Twenty years into democracy and the battles to capture and define South African identities are at fever pitch. Race seems to have a new lease on life and, unexpectedly, so does sexuality.

Some say that South Africa’s future is black, in the sense that state power will never be in the hands of a white-defined minority again. Hence the increased pressure to draw the boundaries of “authentic blackness”, as that determines who gets let into power and who will be relegated to the margins. This confirms a position for which race still has traction after apartheid, albeit in different ways.

It can be seen in the rhetoric emanating from the Economic Freedom Fighters’ (EFF) Julius Malema but particularly from the EFF’s Andile Mngxitama, who now has a political home and a platform from which to racialise the obvious results of decades of neoliberal policies, which have exacerbated the effects of the racial capitalism that went before. The ANC has also been deploying rhetoric to re-racialise South Africans, which seems to be stepped up now in competition with the EFF.

Of particular interest, however, is that efforts at mobilising power through identity prescriptions seldom invoke race on its own. Rather, sexuality and in particular black feminine heterosexuality seems as contested a terrain as race. For example, it is rare for Zuma to reference race without sexuality (and gender). His latest statement is that he prefers Venda women as they “lie down” to show respect. Previously he insisted that women must marry and have children for the purposes of “training”. And that a “real” black woman does not straighten her hair. And then there is the exposition on “correct” Zulu sex that he delivered at his rape trial.

When Malema was still Zuma’s favourite supporter, he (Malema) described how women should behave after being raped, which led to an equality court case. ANC MP John Jeffery, formerly Zuma’s parliamentary adviser, last year in an unprecedented move took politics to the body of the leader of the official opposition. DA MP Lindiwe Mazibuko was attacked on the basis of both dress and body size. It is no coincidence that she is a young black woman.

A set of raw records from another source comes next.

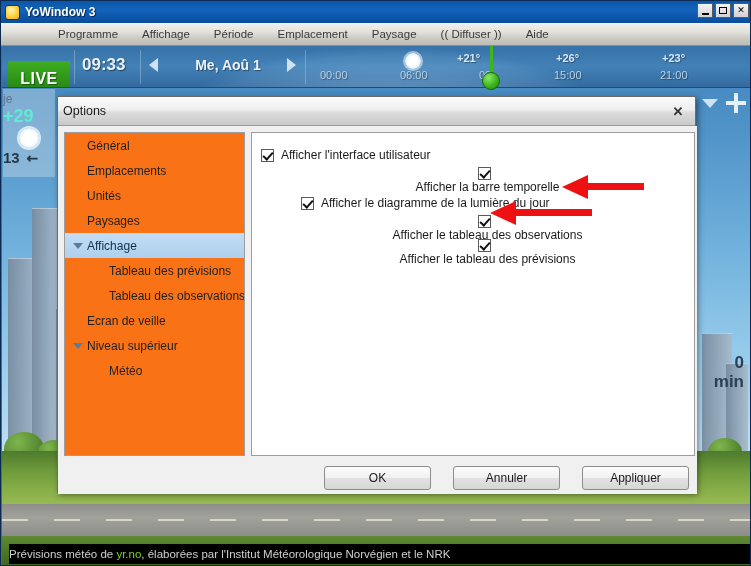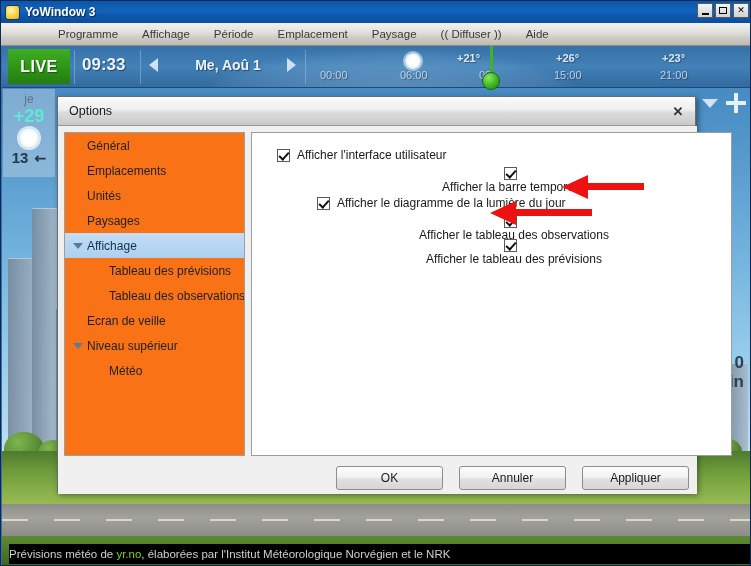--- a/index.html
+++ b/index.html
@@ -104,21 +104,21 @@
     background: linear-gradient(to bottom, rgba(54,112,166,.92) 0%, rgba(66,128,182,.88) 50%, rgba(50,104,157,.95) 100%);
     border-bottom: 1px solid rgba(10,50,90,.6);
     overflow: hidden;
   }
   #daylight-arc {
     position: absolute; left: 190px; top: 2px; width: 400px; height: 60px;
     background: radial-gradient(ellipse at 50% 100%, rgba(190,225,250,.38) 0%, rgba(190,225,250,.10) 62%, transparent 72%);
     pointer-events: none;
   }
   #live-badge {
-    position: absolute; left: 6px; top: 3px; width: 62px; height: 35px;
+    position: absolute; left: 6px; top: 15px; width: 62px; height: 35px;
     background: linear-gradient(to bottom, #3fae22 0%, #2e9417 55%, #247c10 100%);
     color: #fff; font-size: 16px; font-weight: bold; letter-spacing: .5px;
     display: flex; align-items: center; justify-content: center;
     text-shadow: 1px 1px 1px rgba(0,0,0,.4);
   }
   #clock-time {
     position: absolute; left: 80px; top: 9px;
     color: #e9f2fa; font-size: 17px; font-weight: bold;
     text-shadow: 1px 1px 1px rgba(0,0,0,.45);
   }
@@ -160,21 +160,21 @@
     border-radius: 50%;
     background: radial-gradient(circle at 35% 30%, #8ae860, #3cb521 55%, #1f7f0d 100%);
     border: 1px solid #186a09;
   }
 
   
   #left-widget {
     position: absolute; left: 2px; top: 88px; width: 52px; height: 88px;
     background: rgba(210,222,232,.40);
     color: #2b3f50;
-    text-align: center; padding-top: 3px;
+    text-align: left; padding-top: 3px;
   }
   #lw-day { font-size: 12px; color: #5d7386; }
   #lw-temp { font-size: 18px; font-weight: bold; color: #5eead4; line-height: 20px; }
   #lw-sun {
     width: 20px; height: 20px; margin: 2px auto 1px;
     border-radius: 50%;
     background: radial-gradient(circle, #ffffff 45%, #e6f2fa 72%, rgba(230,242,250,0) 74%);
     box-shadow: 0 0 0 2px rgba(245,252,255,.75);
   }
   #lw-bottom { font-size: 15px; font-weight: bold; color: #23394b; }
@@ -218,21 +218,21 @@
     background: #f0f0f0;
     border: 1px solid #6b6b6b;
     box-shadow: 2px 2px 6px rgba(0,0,0,.45);
   }
   #dlg-titlebar {
     position: relative; height: 29px;
     background: linear-gradient(to bottom, #fbfbfb 0%, #eeeeee 45%, #dcdcdc 55%, #c9c9c9 100%);
     border-bottom: 1px solid #9a9a9a;
     display: flex; align-items: center;
   }
-  #dlg-title { font-size: 12.5px; color: #1a1a1a; margin-left: 11px; }
+  #dlg-title { font-size: 12.5px; color: #1a1a1a; margin-left: 5px; }
   #dlg-close {
     position: absolute; right: 9px; top: 6px; width: 16px; height: 16px;
     display: flex; align-items: center; justify-content: center;
     font-size: 13px; color: #333; font-weight: bold; cursor: pointer;
     font-family: "Liberation Sans", sans-serif; line-height: 1;
   }
   #dlg-body {
     position: absolute; left: 0; top: 29px; width: 639px; height: 368px;
     background: #f0f0f0;
   }
@@ -253,23 +253,23 @@
     color: #10314f;
   }
   .side-caret {
     position: absolute; left: 8px;
     width: 0; height: 0; border-left: 5px solid transparent;
     border-right: 5px solid transparent; border-top: 6px solid #5a7c99;
   }
   .side-wrap { position: relative; }
 
   #dlg-panel {
-    position: absolute; left: 193px; top: 6px; width: 481px; height: 324px;
+    position: absolute; left: 193px; top: 6px; width: 444px; height: 324px;
     background: #ffffff; border: 1px solid #9d9d9d;
-    padding: 10px 0 0 16px;
+    padding: 10px 0 0 0;
   }
   .chk-row {
     display: flex; align-items: center; height: 24px;
     font-size: 12px; color: #1a1a1a; white-space: nowrap;
   }
   .chk-row.ind0 { padding-left: 9px; }
   .chk-row.ind1 { padding-left: 29px; flex-direction: column; }
   .chk-row.ind2 { padding-left: 49px; }
   .cbox {
     width: 13px; height: 13px; border: 1px solid #5a5a5a;
@@ -277,21 +277,21 @@
     position: relative;
   }
   .cbox.checked::after {
     content: ''; position: absolute; left: 3px; top: 0px;
     width: 4px; height: 8px; border: solid #111;
     border-width: 0 2px 2px 0; transform: rotate(42deg);
   }
   #dlg-buttons {
     position: absolute; left: 0; top: 336px; width: 639px; height: 32px;
     display: flex; justify-content: flex-end; align-items: center;
-    gap: 16px; padding-right: 8px;
+    gap: 22px; padding-right: 8px;
   }
   .dlg-btn {
     width: 107px; height: 24px; border: 1px solid #8d8d8d; border-radius: 3px;
     background: linear-gradient(to bottom, #fdfdfd 0%, #f1f1f1 48%, #e2e2e2 52%, #d6d6d6 100%);
     font-size: 12px; color: #1a1a1a;
     display: flex; align-items: center; justify-content: center;
     cursor: pointer; font-family: "Liberation Sans", sans-serif;
   }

Other young black women have been assaulted for their dress, most notoriously at the Noord Street taxi rank in Johannesburg and in Durban where a woman’s shack was burnt down “because” she wore trousers. Black lesbians have paid with their lives for committing the “sin” of non-conforming gender identification. Thus ideas of “authentic blackness” are coupled with particular directives for a “correct” sexuality and gender.

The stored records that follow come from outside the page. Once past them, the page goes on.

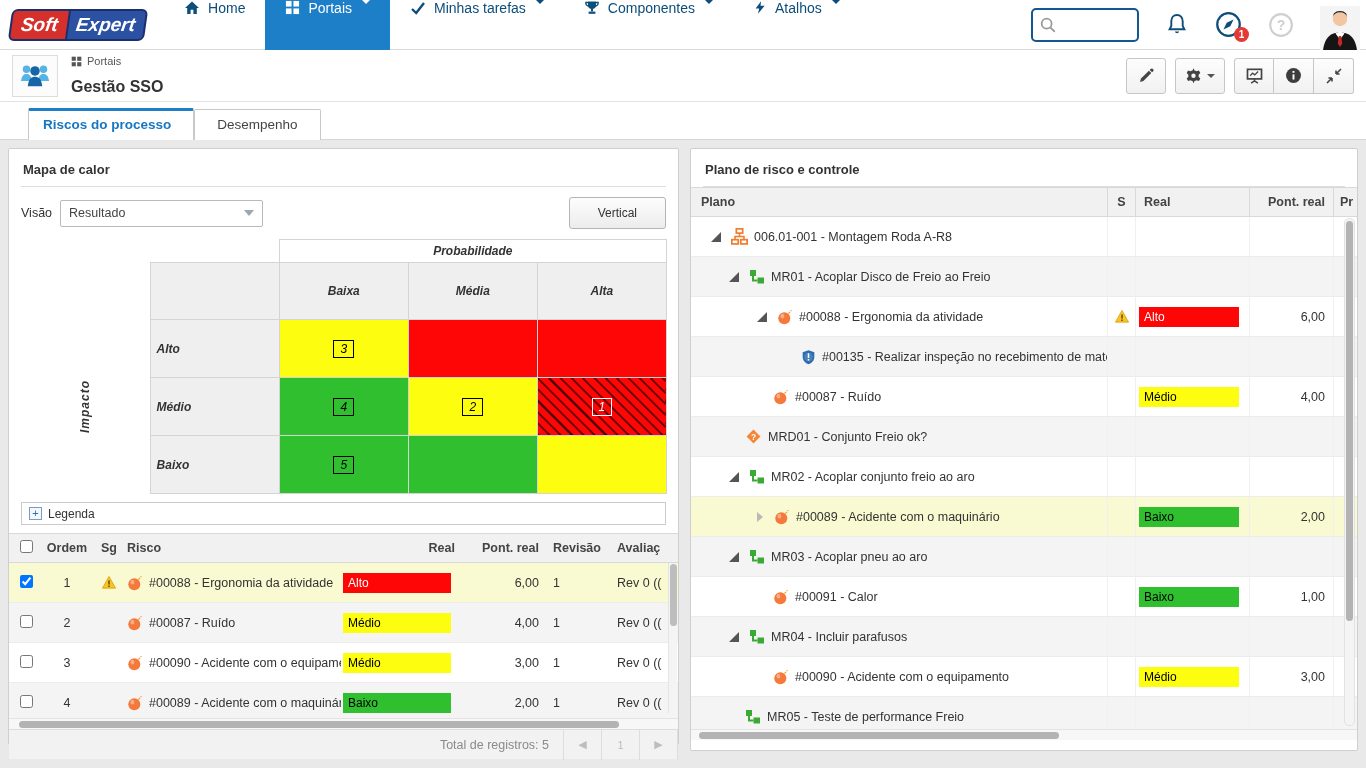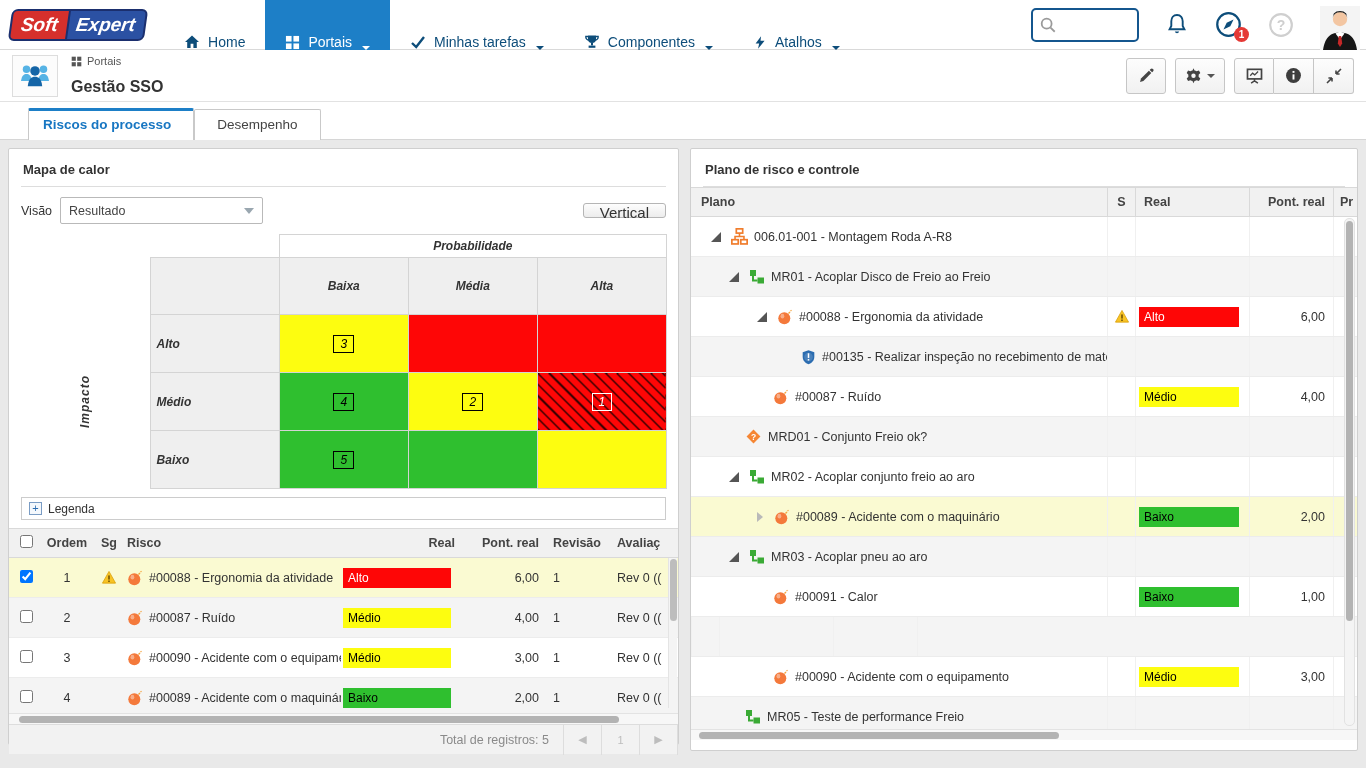--- a/index.html
+++ b/index.html
@@ -5,21 +5,21 @@
   * { box-sizing: border-box; margin: 0; padding: 0; }
   html,body { width:1366px; height:768px; overflow:hidden; }
   body { font-family:"Liberation Sans", sans-serif; background:#e9e9e9; color:#333; font-size:13px; }
 
   
   .topnav { height:50px; background:#fff; border-bottom:1px solid #d9d9d9; display:flex; align-items:center; position:relative; }
   .logo { display:flex; margin:0 18px 0 10px; cursor:pointer; }
   .logo span { font-weight:bold; font-style:italic; font-size:19px; color:#fff; padding:3px 9px; border:2px solid #1b2f6e; }
   .logo-soft { background:#d6302c; border-radius:6px 0 0 6px; transform:skewX(-8deg); z-index:2; }
   .logo-expert { background:#2b51a3; border-radius:0 6px 6px 0; margin-left:-4px; transform:skewX(-8deg); }
-  .navitem { display:flex; align-items:flex-end; gap:8px; height:50px; padding:0 20px; color:#0d4d7a; font-size:14px; cursor:pointer; }
+  .navitem { display:flex; align-items:flex-start; gap:8px; height:50px; padding:0 20px; color:#0d4d7a; font-size:14px; cursor:pointer; }
   .navitem svg { flex:0 0 auto; }
   .navitem.active { background:#1d7fc7; color:#fff; }
   .caret { width:0; height:0; border-left:4px solid transparent; border-right:4px solid transparent; border-top:4px solid #0d4d7a; margin-left:2px; }
   .navitem.active .caret { border-top-color:#fff; }
   .topnav-right { margin-left:auto; display:flex; align-items:center; gap:26px; padding-right:6px; }
   .searchbox { width:108px; height:34px; border:2px solid #14568e; border-radius:5px; display:flex; align-items:center; padding:0 6px; background:#fff; }
   .searchbox input { border:none; outline:none; width:70px; font-size:13px; font-family:inherit; }
   .iconbtn { position:relative; cursor:pointer; display:flex; align-items:center; }
   .badge { position:absolute; right:-7px; bottom:-4px; background:#e53935; color:#fff; font-size:10px; font-weight:bold; width:15px; height:15px; border-radius:50%; display:flex; align-items:center; justify-content:center; }
   .avatar { width:40px; height:44px; margin-top:6px; cursor:pointer; }
@@ -48,21 +48,21 @@
   .panel { position:absolute; background:#fff; border:1px solid #cfcfcf; border-radius:2px; }
   .panel-left  { left:8px;  top:8px; width:671px; height:597px; }
   .panel-right { left:690px; top:8px; width:668px; height:603px; }
   .ptitle { margin:0 12px; padding:13px 2px 9px; font-weight:bold; font-size:13px; color:#333; border-bottom:1px solid #ddd; }
 
   
   .controls { display:flex; align-items:center; padding:10px 12px 8px; }
   .ctl-label { font-size:12.5px; color:#333; margin-right:8px; }
   .selectbox { width:203px; height:27px; border:1px solid #b9b9b9; border-radius:2px; background:#fff; display:flex; align-items:center; justify-content:space-between; padding:0 8px; font-size:12.5px; color:#444; cursor:pointer; }
   .sel-caret { width:0;height:0;border-left:5px solid transparent;border-right:5px solid transparent;border-top:6px solid #9aa7b0; }
-  .vertical-btn { margin-left:auto; height:15px; padding:0 16px; background:linear-gradient(#fdfdfd,#ececec); border:1px solid #b5b5b5; border-radius:3px; font-size:15px; color:#333; cursor:pointer; font-family:inherit; }
+  .vertical-btn { margin-left:auto; height:32px; padding:0 28px; background:linear-gradient(#fdfdfd,#ececec); border:1px solid #b5b5b5; border-radius:3px; font-size:12px; color:#333; cursor:pointer; font-family:inherit; }
 
   
   .hm { margin:2px 12px 0; border-collapse:collapse; width:646px; table-layout:fixed; font-size:12px; }
   .hm td { border:1px solid #d4d4d4;font-style:italic; }
   .hm .prob-title { text-align:center; font-weight:bold; color:#333; height:23px; border:1px solid #d4d4d4; }
   .hm .noborder { border:none; }
   .hm .colhead { background:#efefef; text-align:center; font-weight:bold; color:#333; height:57px; }
   .hm .corner { background:#efefef; }
   .hm .impacto { width:26px; border:none; }
   .hm .impacto span { writing-mode:vertical-rl; transform:rotate(180deg); font-weight:bold; display:block; margin:auto; color:#333; letter-spacing:1px; }
@@ -633,20 +633,29 @@
           </span>
           <span class="pc-s"></span>
           <span class="pc-real">
               <span class="tag green" style="width:100px">Baixo</span>
             </span>
           <span class="pc-pont">1,00</span>
           <span class="pc-pr"></span>
         </div>
 
         <div class="prow zebra">
+          <span class="pc-plano ind1">
+            <span class="tri-exp"></span>
+            <svg class="tree-i" width="16" height="16" viewBox="0 0 16 16">
+                <rect x="1" y="1" width="6" height="6" fill="#3aaa35"></rect>
+                <rect x="8.5" y="8.5" width="6.5" height="6" fill="#3aaa35"></rect>
+                <path d="M4 7 V11.5 H8.5" stroke="#3aaa35" stroke-width="2" fill="none"></path>
+              </svg>
+            <span>MR04 - Incluir parafusos</span>
+          </span>
           <span class="pc-s"></span>
             <span class="pc-real"></span>
             <span class="pc-pont"></span>
             <span class="pc-pr"></span>
         </div>
 
         <div class="prow">
           <span class="pc-plano ind2">
             <span class="tri-none"></span>
             <svg class="tree-i" width="16" height="16" viewBox="0 0 16 16">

It would seem we are finding ourselves in a period akin to that after the South African War of 1899-1902. Historians call that a time of “moral panic” but it seems more like a sex panic. Social relations were in flux after the war, as women moved into the cities to eke out livelihoods.

White patriarchs were concerned that the young, white, Afrikaans-speaking women who had left farms were slipping from their grip. They used “fears of miscegenation” to rein them in. Nationalism, in that instance of the Afrikaner variety, positions women as the boundary of the nation, integral to the nation’s identity due to their reproductive capacity. Hence control over women’s sexuality and indeed their bodies becomes imperative. White men responded to the “danger” with the first Immorality Act of 1927, declaring sex across the “colour line” illegal, and the Prohibition of Mixed Marriages Act of 1949.

Similarly, black men at the time were concerned that young black women were adopting “western” ways and becoming too independent. Among others, this meant pressure from fathers, husbands and chiefs that contributed to black women’s status being cemented as “inferior” in customary law.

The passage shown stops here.